Managing traditional inventory is also easier than managing consignment inventory. As if traditional inventory wasn’t complicated enough to manage, managing consignment inventory can become a real headache.
Consignment goods must be tracked separately from non-consignment goods. Profits from the two types of inventory cannot be tracked together either. All of this can quickly become complex, especially when you don’t have the right tools!
Branding and Differentiation
With traditional inventory, the retailer has an opportunity to distinguish themselves from competitors through the selection of products they offer. They can customize the packaging and the branding to create a unique selling proposition. It can help attract customers, build customer loyalty and stand out.
Asset Value
Traditional inventory is considered an asset on the retailer’s balance sheet and contributes to the overall valuation of the business. This can positively influence financial ratios, borrowing capacity and investor confidence.
Traditional inventory has many benefits for the retailer, but it may not be for all retailers. Here are some benefits of consignment inventory for the retailer.
Advantages of Consignment Inventory for the Retailer
Reduced Financial Risks
With consignment inventory, the retailer does not need to pay for merchandise in advance; they pay the supplier only when the products are sold to the customer. This eliminates the financial burden and risk associated with purchasing merchandise that may not sell or become obsolete.
Other risks are also mitigated with consignment inventory. It is the supplier who is responsible if there is any loss or damage. The retailer is not left with unsold stock or potential losses.
The consignment agreement between the supplier and the retailer helps to share risks between the two parties and offers some protection to the retailer.
Constant Income
Consignment inventory can improve the retailer’s cash flow. Since they don’t have to pay for the inventory before it’s sold, they can allocate budget to something else. This can be particularly advantageous for small businesses or for businesses with limited revenues.

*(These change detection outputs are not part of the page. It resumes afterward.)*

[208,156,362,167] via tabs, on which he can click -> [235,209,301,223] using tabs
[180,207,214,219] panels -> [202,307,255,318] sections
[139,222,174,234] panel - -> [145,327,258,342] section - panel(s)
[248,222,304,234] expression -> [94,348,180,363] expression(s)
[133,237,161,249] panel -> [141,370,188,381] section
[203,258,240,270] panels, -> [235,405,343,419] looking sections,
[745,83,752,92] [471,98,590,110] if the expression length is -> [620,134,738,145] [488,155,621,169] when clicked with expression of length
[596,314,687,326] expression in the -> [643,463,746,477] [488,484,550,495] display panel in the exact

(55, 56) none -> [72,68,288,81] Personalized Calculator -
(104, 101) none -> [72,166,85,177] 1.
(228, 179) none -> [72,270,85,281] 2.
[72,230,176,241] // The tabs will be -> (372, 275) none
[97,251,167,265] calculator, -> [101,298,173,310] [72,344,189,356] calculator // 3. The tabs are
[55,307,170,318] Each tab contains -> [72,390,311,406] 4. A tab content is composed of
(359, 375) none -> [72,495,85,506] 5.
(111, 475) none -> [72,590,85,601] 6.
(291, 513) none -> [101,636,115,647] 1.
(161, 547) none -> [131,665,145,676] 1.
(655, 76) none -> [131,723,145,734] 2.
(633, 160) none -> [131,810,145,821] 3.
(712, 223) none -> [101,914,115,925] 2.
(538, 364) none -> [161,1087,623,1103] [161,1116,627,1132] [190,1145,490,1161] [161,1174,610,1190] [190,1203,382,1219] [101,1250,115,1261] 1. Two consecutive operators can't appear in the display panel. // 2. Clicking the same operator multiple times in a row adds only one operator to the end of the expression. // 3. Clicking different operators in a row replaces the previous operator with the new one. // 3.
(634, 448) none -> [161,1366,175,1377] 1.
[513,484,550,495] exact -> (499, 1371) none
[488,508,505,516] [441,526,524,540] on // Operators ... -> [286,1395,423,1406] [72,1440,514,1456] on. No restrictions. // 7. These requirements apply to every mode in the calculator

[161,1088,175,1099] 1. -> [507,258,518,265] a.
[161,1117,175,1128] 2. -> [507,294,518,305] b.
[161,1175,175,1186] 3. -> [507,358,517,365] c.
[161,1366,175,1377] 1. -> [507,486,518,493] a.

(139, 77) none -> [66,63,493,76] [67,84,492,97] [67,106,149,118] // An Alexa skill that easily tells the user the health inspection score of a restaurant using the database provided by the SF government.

Retailers receive a commission from the sale of consignment inventory merchandise, which provides them with a steady stream of income.
Variety of Products
With consignment inventory, the retailer can offer a wider and more varied range of products without the need to pre-purchase them. This increases the variety of products offered for sale to customers, which can potentially attract more customers and meet more needs and preferences.
The retailer can offer products from different vendors without the financial burden of purchasing inventory upfront.
Experiments
Consignment inventory provides the retailer with the opportunity to test new products from new vendors without significant financial risk. They can gauge market demand and response before committing to buying the inventory.
With the financial flexibility of consignment inventory, you can explore new market segments and experiment with innovative products!
Cooperation With the Supplier
Consignment inventory providers often give support and assistance to retailers (e.g. product training, marketing materials, or promotional activities) because they have a vested interest in the success of the products. This collaboration strengthens the relationship between supplier and retailer. The supplier can also offer insights and guidance on inventory management and market trends.
Each type of inventory includes its pros and its cons, whether for retailers (consignees) or for suppliers (consignors). Carefully analyze all of your options to determine which is best for your store or business.